Many studies have been conducted on NEPs to improve intestinal health. Maurer et al. [122] obtained NEPs from grape skins and found that they could reduce inflammation and oxidative responses in experimental colitis in rats by modulating the nuclear factor-κB (NF-κB) pathway and the activity of antioxidant enzymes, reducing nitric oxide (NO) levels and expression of pro-inflammatory cytokines in rats. Huang et al. [123] found that proanthocyanidins extracted from peanut skins could ameliorate dextran sulfate sodium-induced ulcerative colitis (UC) by mediating the intestinal barrier, expression of inflammatory cytokines (TNF-α, IL-β, IL-6, and IL-10) and oxidative stress (MDA, T-SOD, NO, and iNOS) in mice and that due to the intervention of proanthocyanidins, the intestinal microbiota was optimized with increased abundance of Lachnospiraceae_NK4A136_group, Oscillibacter, and Roseburia, and decreased abundance of Bacteroides, Helicobacter, Parabacteroides, Escherichia-Shigella, and Enterobacter decreased.

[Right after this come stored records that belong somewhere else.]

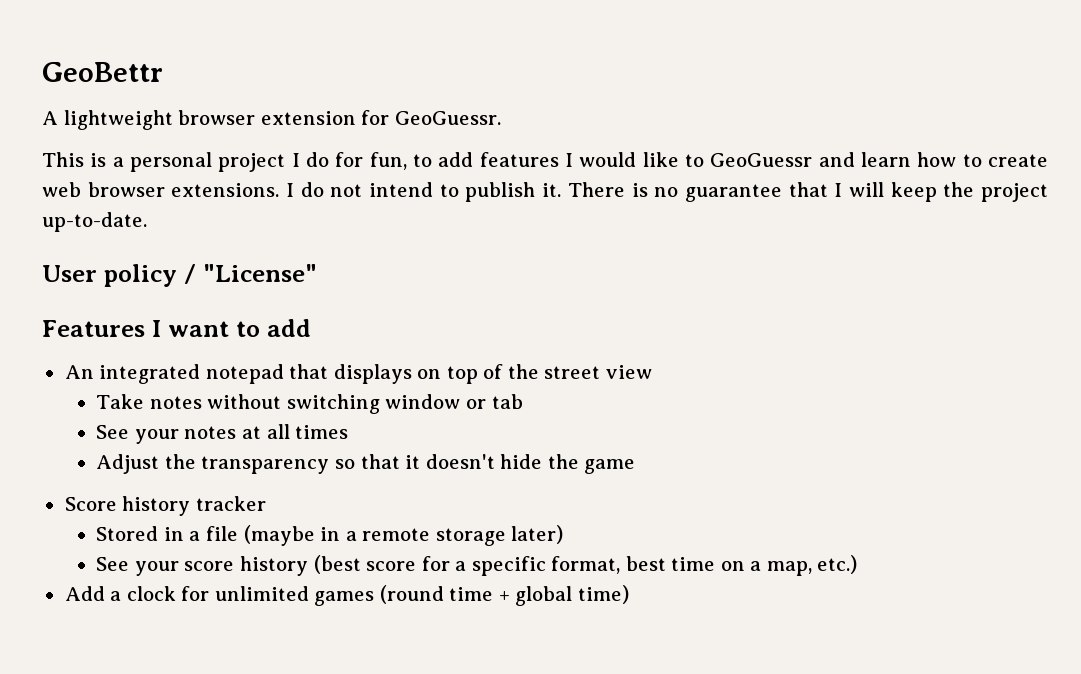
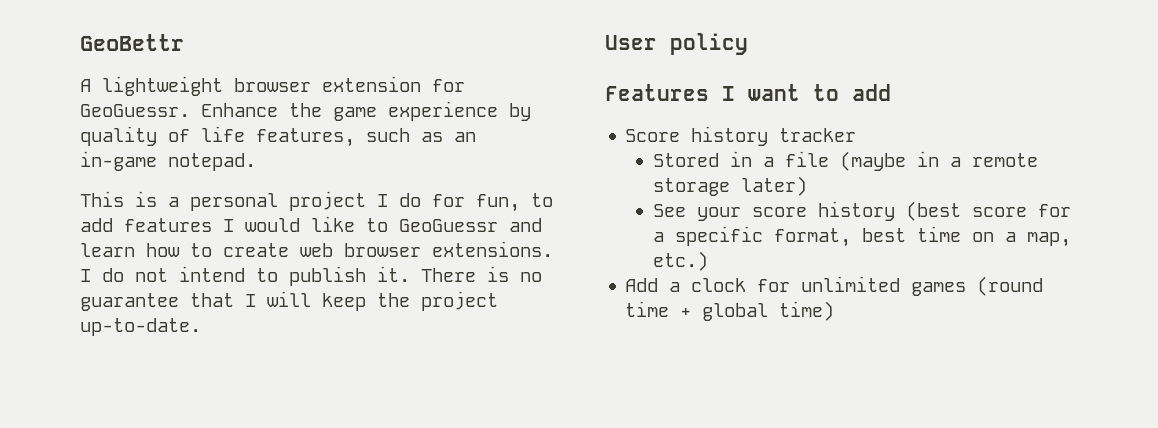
+ Enhance the game experience by quality of life features, such as an in-game notepad.
- User policy / "License"
+ User policy
- An integrated notepad that displays on top of the street view
- Take notes without switching window or tab
- See your notes at all times
- Adjust the transparency so that it doesn't hide the game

The metabolome of colonic tissues was significantly altered, as reflected in the modulation of taste transduction, mTOR signaling pathway, PI3K-Akt signaling pathway, and FoxO signaling pathway to improve resistance to UC. NEPs mainly contain flavonols, flavanols, and phenolic acids, which have preventive effects on intestinal inflammation and colon cancer by improving the activity of antioxidant enzymes, balancing inflammatory factor levels, and regulating intestinal flora, among other mechanisms to improve intestinal oxidative stress and impaired intestinal barrier function, but there are complex interactions between the mechanisms that need to be further investigated [47].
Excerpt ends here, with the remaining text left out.